Body of Lies : Boozehound Cinephile / Ted Boynton

Boozehound Cinephile | October 24, 2008 | Comments (18)


Pop Culture Item Consumed: Body of Lies, the Russell Crowe/Leonardo DiCaprio spy thriller about a CIA operative (DiCaprio) working in the Middle East who begins to have trouble obeying the lines of demarcation set by his handler (Crowe). The only remarkable thing about Body of Lies is the amount of talent squandered on a bland mediocrity of a film, but it got me thinking about the cultural significance of the recent spate of films relating to the so-called War on Terror. More important, it was my first encounter with an exciting new trend in viticulture.

Beverage Consumed: Three Thieves Pinot Grigio Bandit, a recent addition to the portable boozer’s arsenal. After years of relying on Pajiba’s own Stacey Nosek to keep the low-rent boxed wine industry afloat, winemakers recently have begun studying new approaches to packaging wine, with the focus on convenience. The most important innovation, screw-top wine bottles, is a subject for another day. For now, if you’re a movie-boozing enthusiast, you need to be aware of the individually portioned, easily concealed juice-box-‘o-wine, the most important invention for the tippling cinéaste since the Pocket Shot.

The Three Thieves Pinot Grigio Bandit is currently the most popular juice box wine. Pinot grigio is the Italian varietal of a popular European grape, pinot gris, that produces a range of crisp white wines. Oenophiles, cover your delicate eyes while I roughly approximate this for the lay drinker (there’s a good sex joke in that phrase somewhere). If you’re unfamiliar with the more esoteric wine varietals, think of pinot grigio as the missing link between Chablis and chardonnay.

Aside from sharing an unfortunate name with a Skoal product, the Bandit is a marketing inspiration, ingeniously packaged as a four-pack of 250-milliliter portions in an eye-catching chartreuse mini-box. While pinot grigio can be complex and wonderful — especially those appellations good enough to be drunk with only a light chill — the Bandit is best described as “miscellaneous white,” or, as Litely Salted would refer to it, “dinner.” It’s not great, but it’s certainly not bad at about $8 for four servings. More importantly, it fits neatly in a trouser or coat pocket or a purse or messenger bag. (That’s what I call my man-purse; Mrs. socalled refers to it as my “vagina.”) The packaging is also not a good thermal conductor, meaning you can smuggle it in your underwear without frostbiting your junk.

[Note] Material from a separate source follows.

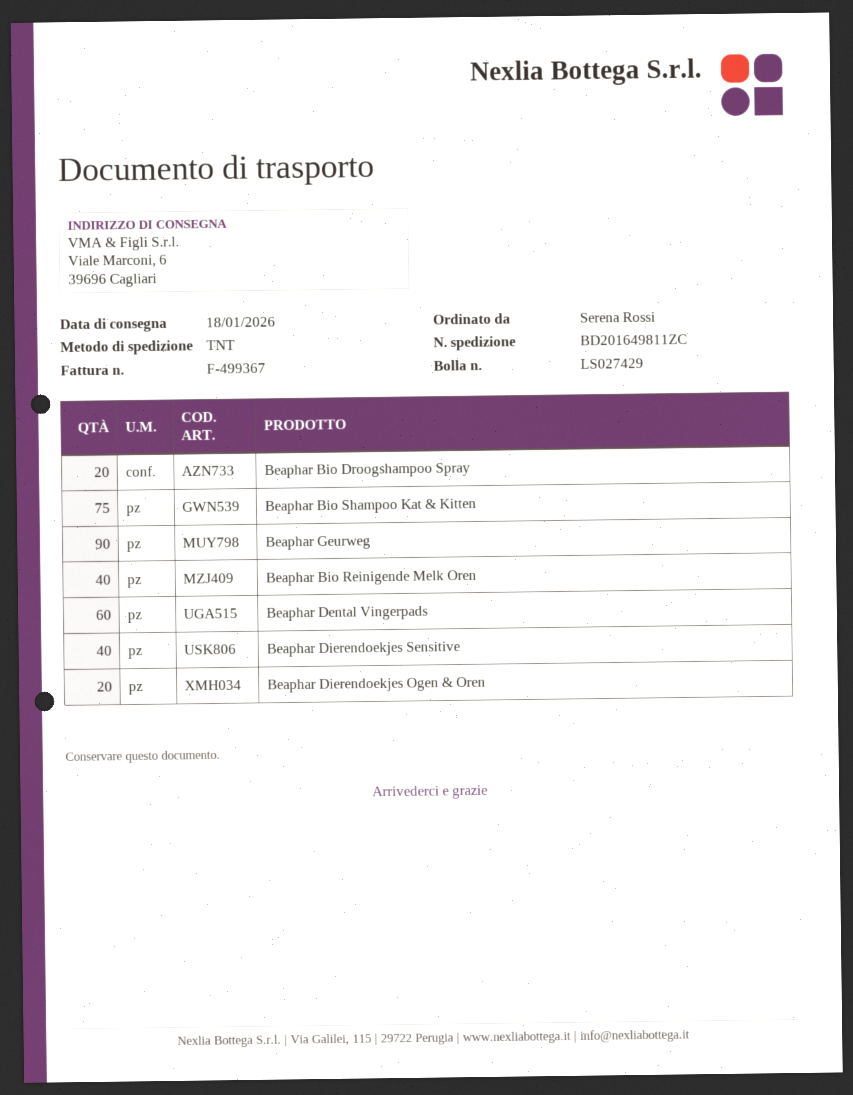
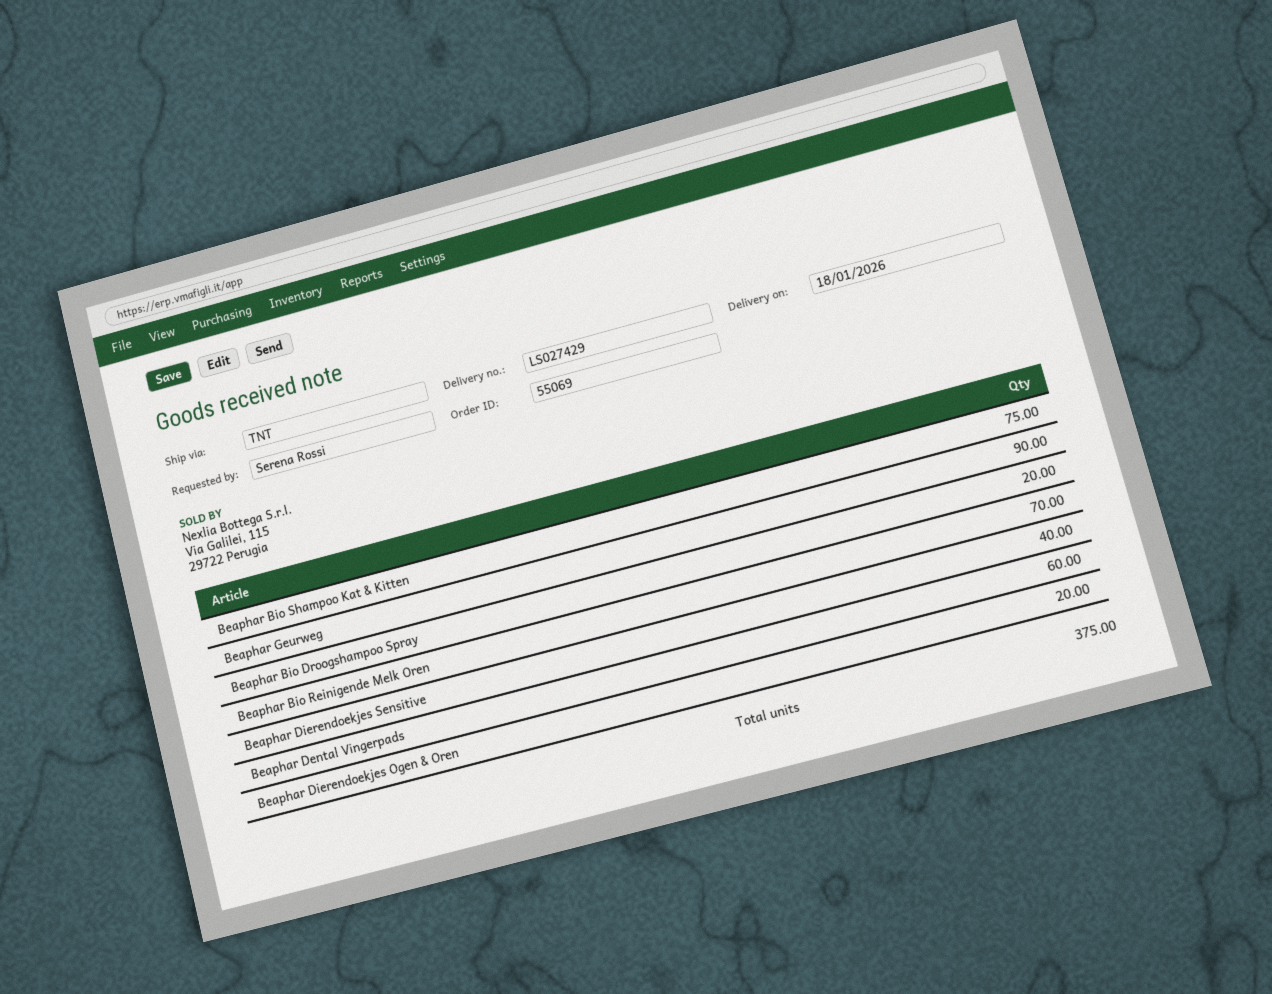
Beaphar Bio Reinigende Melk Oren: 40 -> 70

Other major advantages of the wine juice box:

- Conveniently fits in the cupholders of nearly all automobile makes and models.

- Kid-friendly: A Bandit and a straw are just the thing to shut the little fuckers up during a film; also makes a handy Halloween treat or last-minute stocking stuffer for the little ones.

Summary of Action: After the ghastly experience of seeing The Dark Knight at a movie house packed with shrieking kids and their ineffectual parents, the missus had vowed never again to visit the theater for anything south of an “R” rating. With its psychopathic monster of a villain and blistering levels of violence and mayhem, TDK is about as “family friendly” as a mick whose sister has a pint of Bushmills stashed in her knickers — i.e., going to some dark places with unsavory yet genuine affection — but the PG-13 rating provided zero deterrence to the presence of toddlers and elementary schoolers.

Body of Lies, on the other hand, is a solid “R,” and the by-now infamous torture scene effectively discouraged people from dragging along their fuck-trophies. I can’t say that the scene in question was any more disturbing than the darker parts of TDK — is a graphic depiction of smashing someone’s fingers worse than watching a psychotic killer incinerate Maggie Gyllenhaal? — but it accomplished our goal of child-free viewing.

Any significance attached to Body of Lies has nothing to do with the film itself, which is spectacularly ordinary, despite an impressive suspense/thriller pedigree that includes the director of Alien and Black Hawk Down and the leads from The Departed and American Gangster. Indeed, the most striking aspect of the film is the relative lack of advance buzz it generated, compared to American Gangster, for example, a comparable tête-a-tête of major dramatic stars. Political thrillers dealing with the U.S. presence in the Middle East are a dime a dozen these days, but so are ensemble detective stories.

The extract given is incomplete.